[Given records]
......

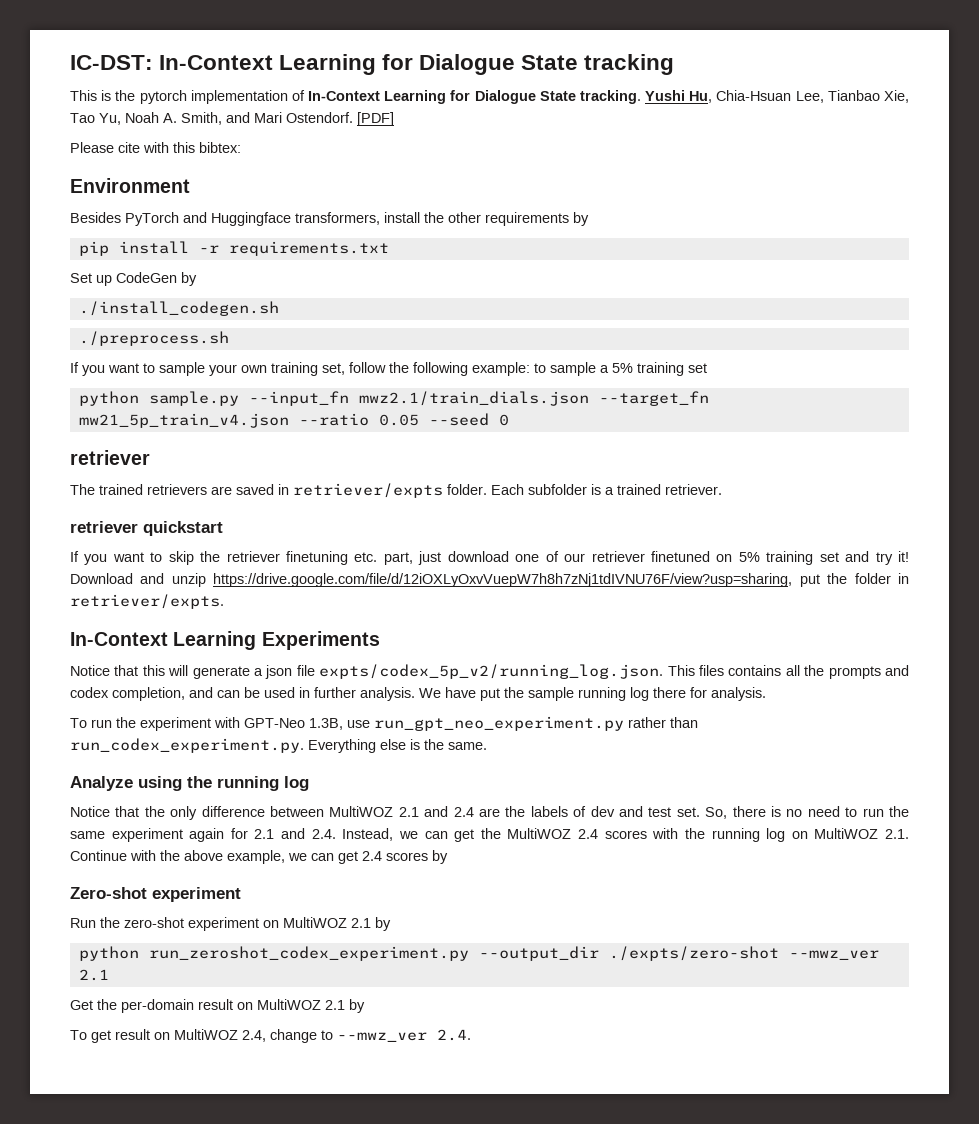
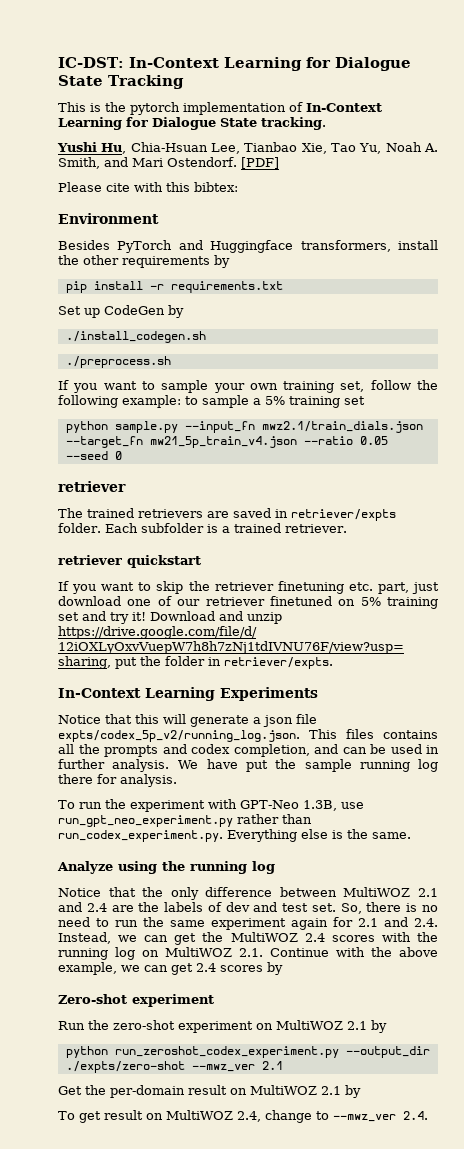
[584,54,675,75] tracking -> [108,75,184,89] Tracking
(641, 97) none -> (326, 123) //

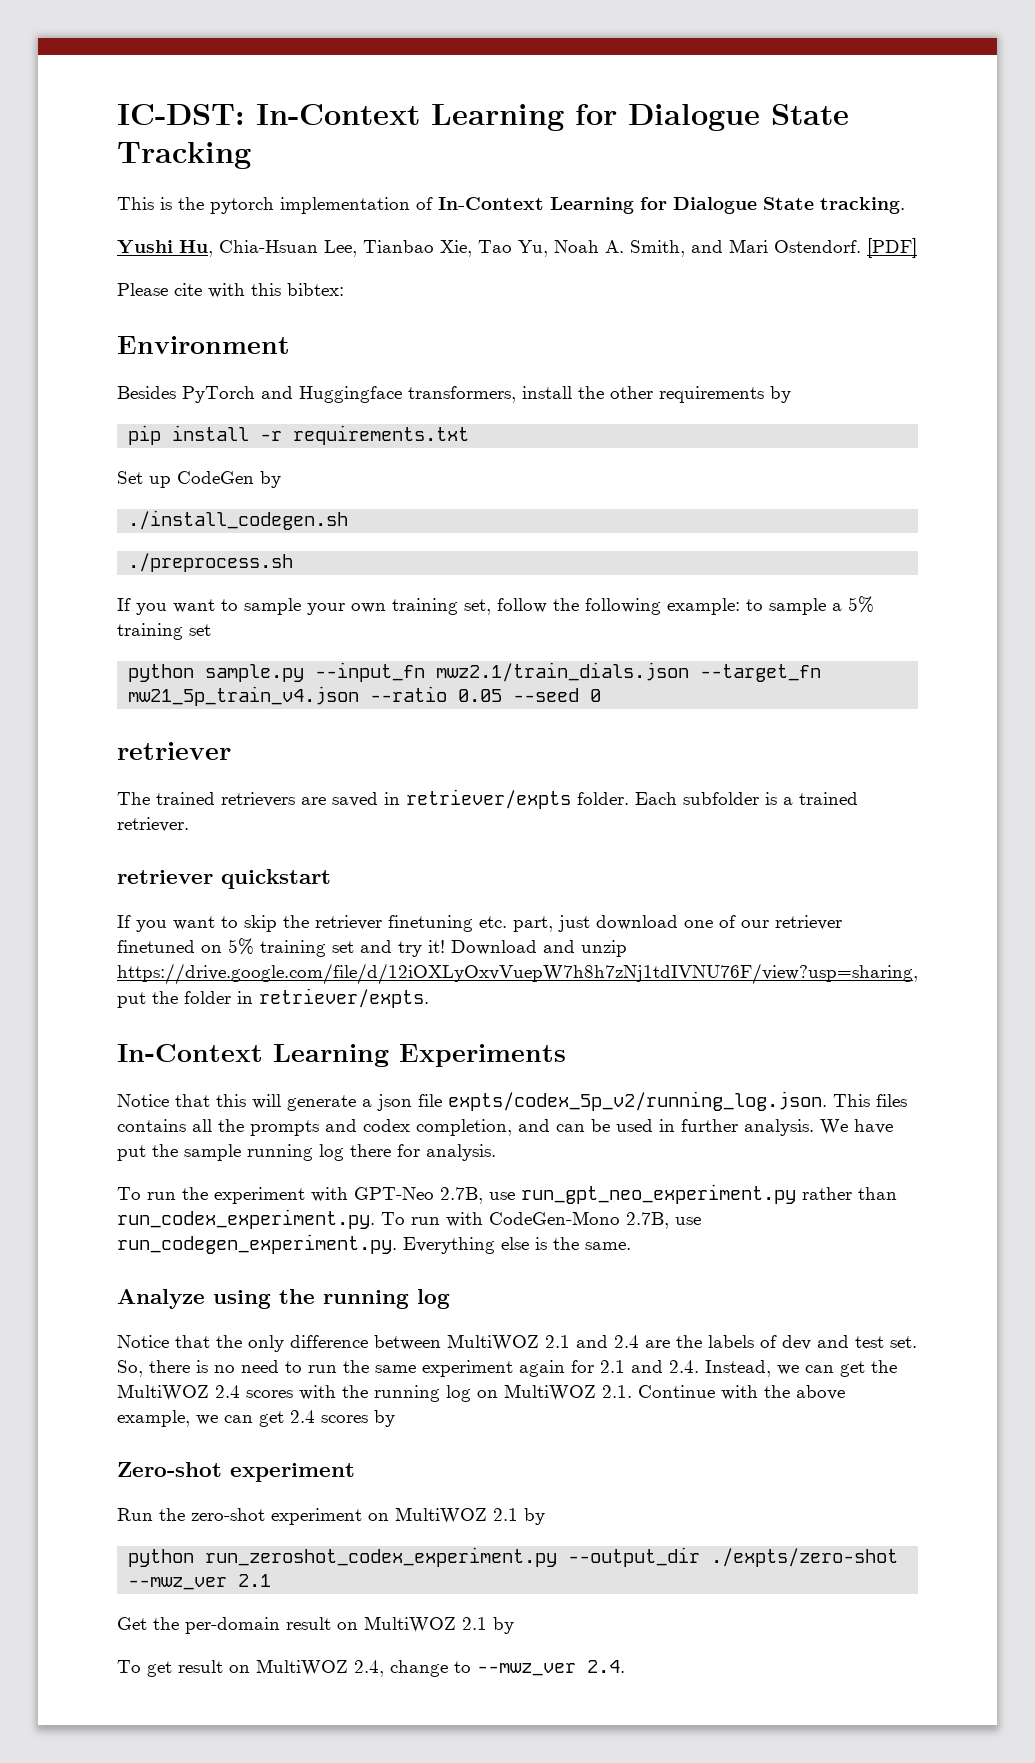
[302,800,337,811] 1.3B, -> [440,1187,483,1204] 2.7B,
(223, 836) none -> [381,1211,701,1229] [117,1234,397,1254] To run with CodeGen-Mono 2.7B, use run_codegen_experiment.py.

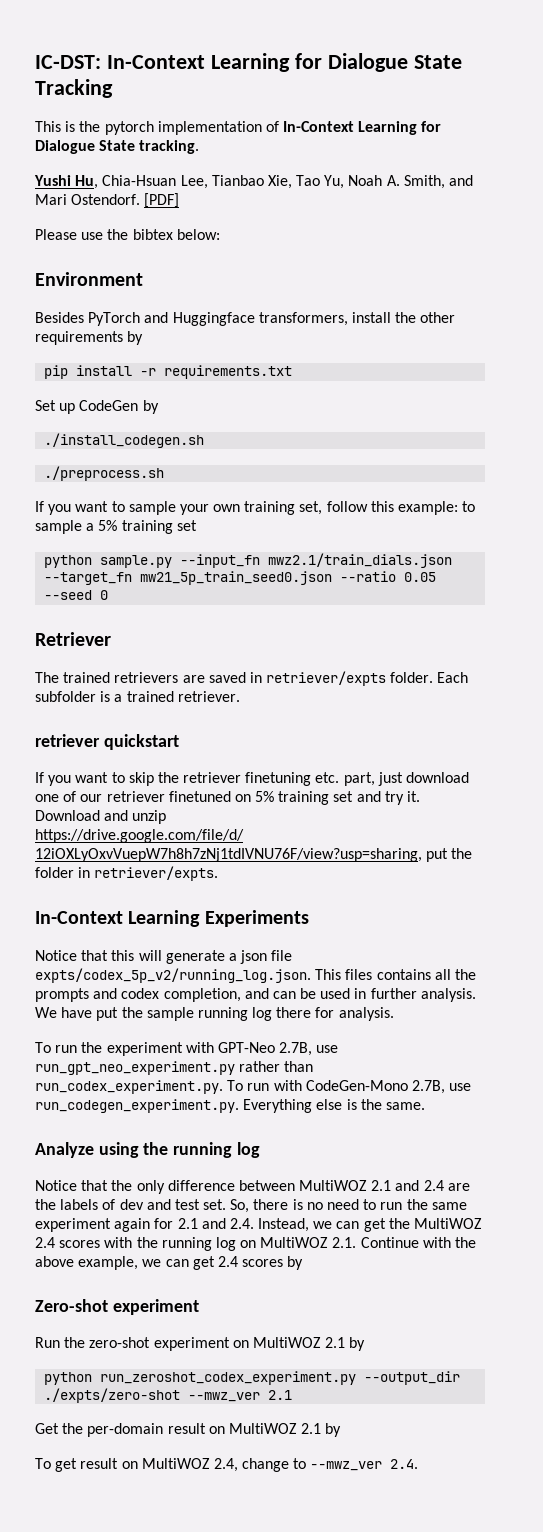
[174,283,344,298] cite with this bibtex: -> [81,229,220,240] use the bibtex below:
[553,598,661,615] the following -> [370,501,394,512] this
[128,686,360,706] mw21_5p_train_v4.json -> [140,571,333,585] mw21_5p_train_seed0.json
[117,742,231,760] retriever -> [35,632,111,646] Retriever
[428,940,445,953] it! -> [407,791,421,802] it.

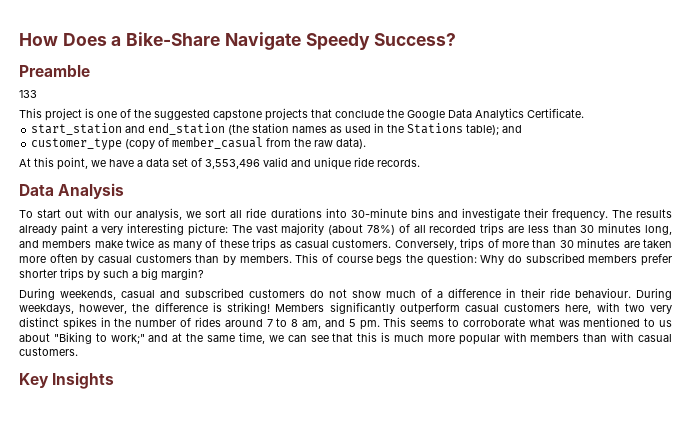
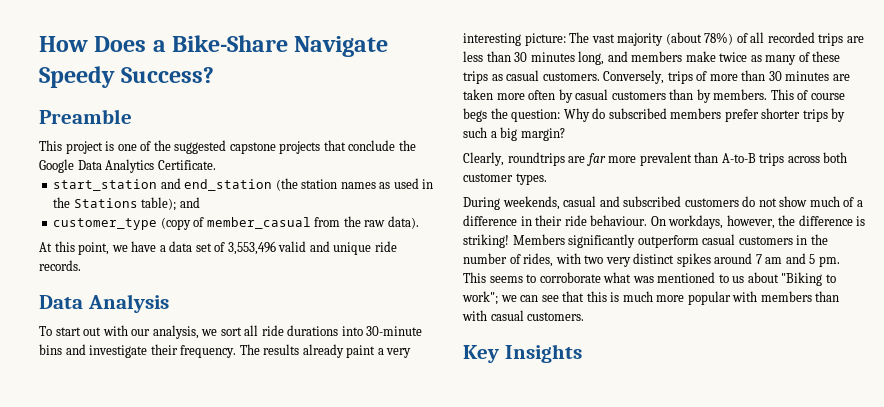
[19,90,37,98] // 133 -> (132, 116) none
(204, 274) none -> [463,152,848,166] [463,173,547,185] // Clearly, roundtrips are far more prevalent than A-to-B trips across both customer types.
[636,288,672,300] [19,304,74,314] During weekdays, -> [650,215,724,229] On workdays,
[565,304,592,314] here, -> [796,234,828,245] [463,253,554,267] in the number of rides,
[100,317,322,329] in the number of rides around 7 to 8 am, -> [714,253,783,264] around 7 am
[110,332,265,344] work;" and at the same time, -> [462,291,498,305] work";

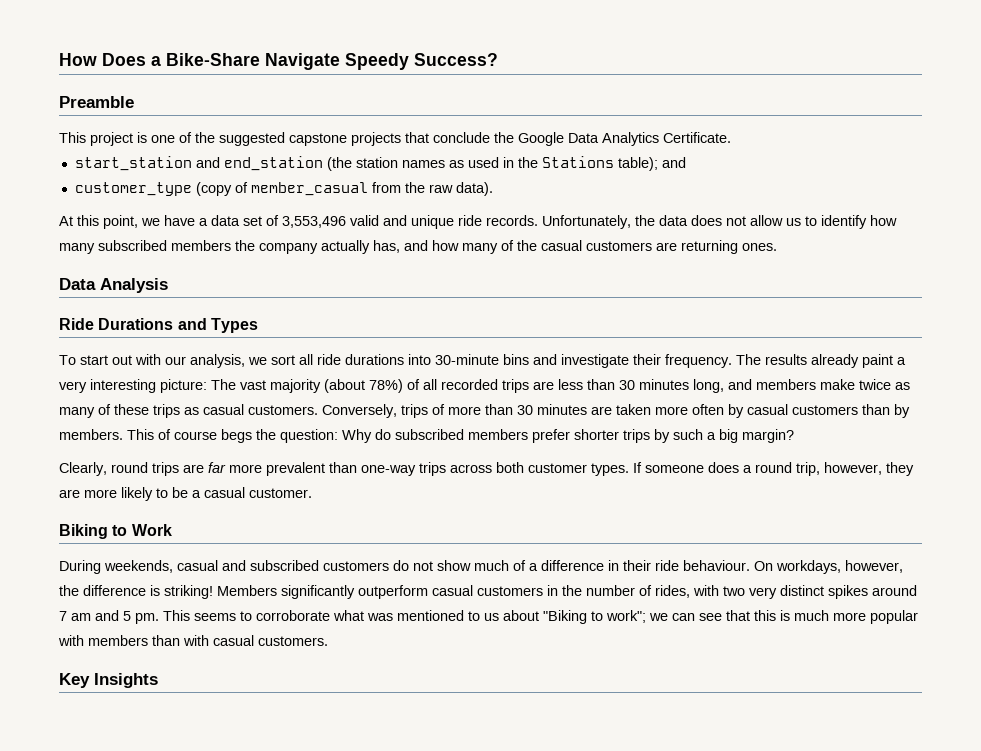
[39,294,169,313] // Data Analysis -> [542,215,897,229] [59,240,777,254] [59,278,168,293] [59,318,258,333] Unfortunately, the data does not allow us to identify how many subscribed members the company actually has, and how many of the casual customers are returning ones. // Data Analysis // Ride Durations and Types
[507,152,565,166] roundtrips -> [111,462,179,476] round trips
[721,153,756,163] A-to-B -> [361,465,416,476] one-way
(547, 179) none -> [633,462,914,476] [59,487,312,501] [59,524,172,539] If someone does a round trip, however, they are more likely to be a casual customer. // Biking to Work

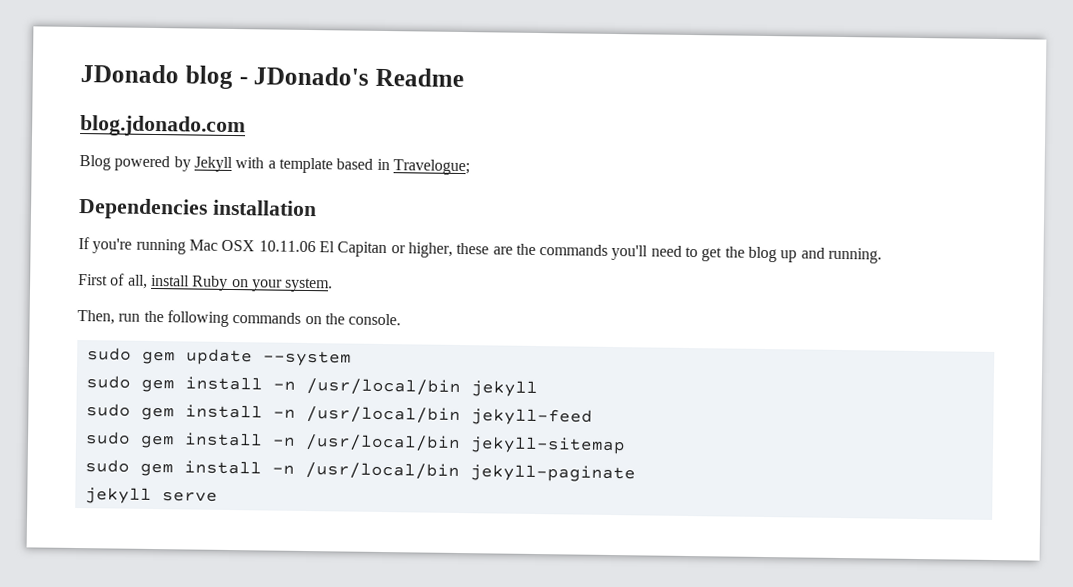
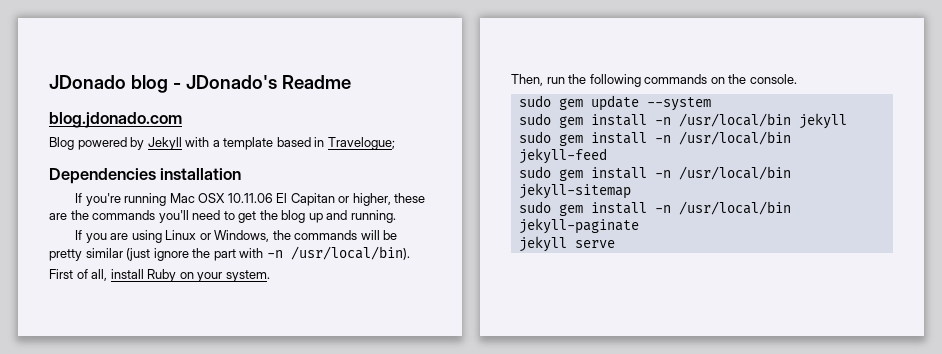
(883, 255) none -> [75,230,398,243] [49,246,410,261] // If you are using Linux or Windows, the commands will be pretty similar (just ignore the part with -n /usr/local/bin).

......

[What you will do] Print exactly the lines from the first line of the records above through the line containing "(223, 836) none", leaving out the pictures.

[Task solution]
[584,54,675,75] tracking -> [108,75,184,89] Tracking
(641, 97) none -> (326, 123) //

[302,800,337,811] 1.3B, -> [440,1187,483,1204] 2.7B,
(223, 836) none -> [381,1211,701,1229] [117,1234,397,1254] To run with CodeGen-Mono 2.7B, use run_codegen_experiment.py.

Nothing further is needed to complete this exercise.